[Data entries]
####################
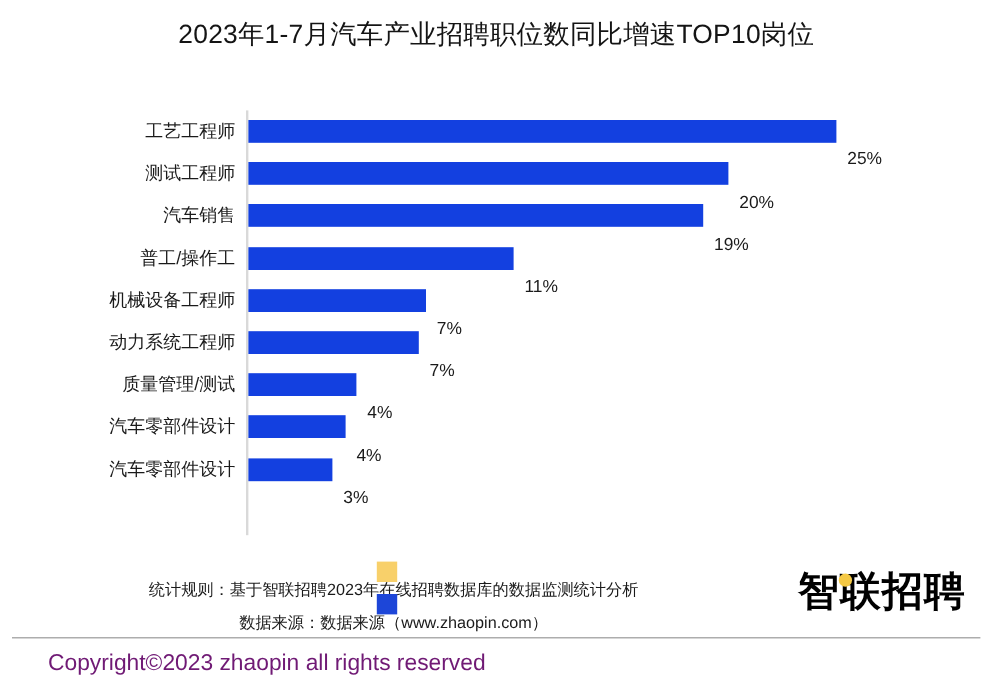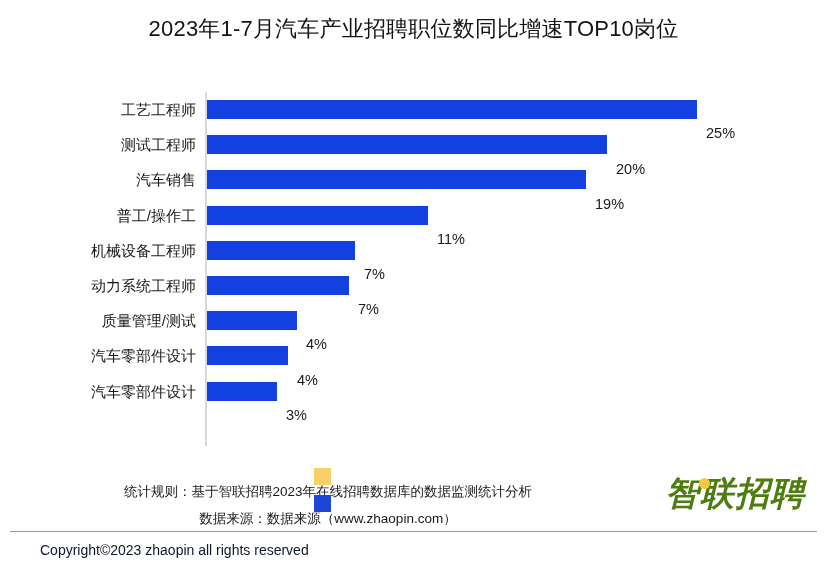--- a/index.html
+++ b/index.html
@@ -145,22 +145,22 @@
     left: 10px;
     top: 531px;
     width: 807px;
     height: 1px;
     background: #9a9a9a;
   }
   .copyright {
     position: absolute;
     left: 40px;
     top: 543px;
-    font-size: 14px;
-    color: #0f172a;
+    font-size: 19px;
+    color: #701a75;
     line-height: 1;
     white-space: nowrap;
   }
 </style>
 </head>
 <body>
 
 <div class="chart-title">2023年1-7月汽车产业招聘职位数同比增速TOP10岗位</div>
 
 <div class="plot-area">
@@ -236,19 +236,19 @@
   <div class="footnote-row">
     <span class="swatch swatch-rule" style="background: rgb(248, 208, 106);"></span>
     <span class="footnote-text">统计规则：基于智联招聘2023年在线招聘数据库的数据监测统计分析</span>
   </div>
   <div class="footnote-row">
     <span class="swatch swatch-source" style="background: rgb(29, 70, 216);"></span>
     <span class="footnote-text">数据来源：数据来源（www.zhaopin.com）</span>
   </div>
 </div>
 
-<div class="logo" style="color: #4d7c0f; font-style: italic;">
+<div class="logo" style="color: #000000;">
   <span class="logo-dot" style="background: rgb(245, 201, 69);"></span>
   <span>智联招聘</span>
 </div>
 
 <div class="footer-divider"></div>
 <div class="copyright">Copyright©2023 zhaopin all rights reserved</div>
 
 </body></html>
####################
Every line of the records above should be reproduced exactly, with no pictures included.

--- a/index.html
+++ b/index.html
@@ -145,22 +145,22 @@
     left: 10px;
     top: 531px;
     width: 807px;
     height: 1px;
     background: #9a9a9a;
   }
   .copyright {
     position: absolute;
     left: 40px;
     top: 543px;
-    font-size: 14px;
-    color: #0f172a;
+    font-size: 19px;
+    color: #701a75;
     line-height: 1;
     white-space: nowrap;
   }
 </style>
 </head>
 <body>
 
 <div class="chart-title">2023年1-7月汽车产业招聘职位数同比增速TOP10岗位</div>
 
 <div class="plot-area">
@@ -236,19 +236,19 @@
   <div class="footnote-row">
     <span class="swatch swatch-rule" style="background: rgb(248, 208, 106);"></span>
     <span class="footnote-text">统计规则：基于智联招聘2023年在线招聘数据库的数据监测统计分析</span>
   </div>
   <div class="footnote-row">
     <span class="swatch swatch-source" style="background: rgb(29, 70, 216);"></span>
     <span class="footnote-text">数据来源：数据来源（www.zhaopin.com）</span>
   </div>
 </div>
 
-<div class="logo" style="color: #4d7c0f; font-style: italic;">
+<div class="logo" style="color: #000000;">
   <span class="logo-dot" style="background: rgb(245, 201, 69);"></span>
   <span>智联招聘</span>
 </div>
 
 <div class="footer-divider"></div>
 <div class="copyright">Copyright©2023 zhaopin all rights reserved</div>
 
 </body></html>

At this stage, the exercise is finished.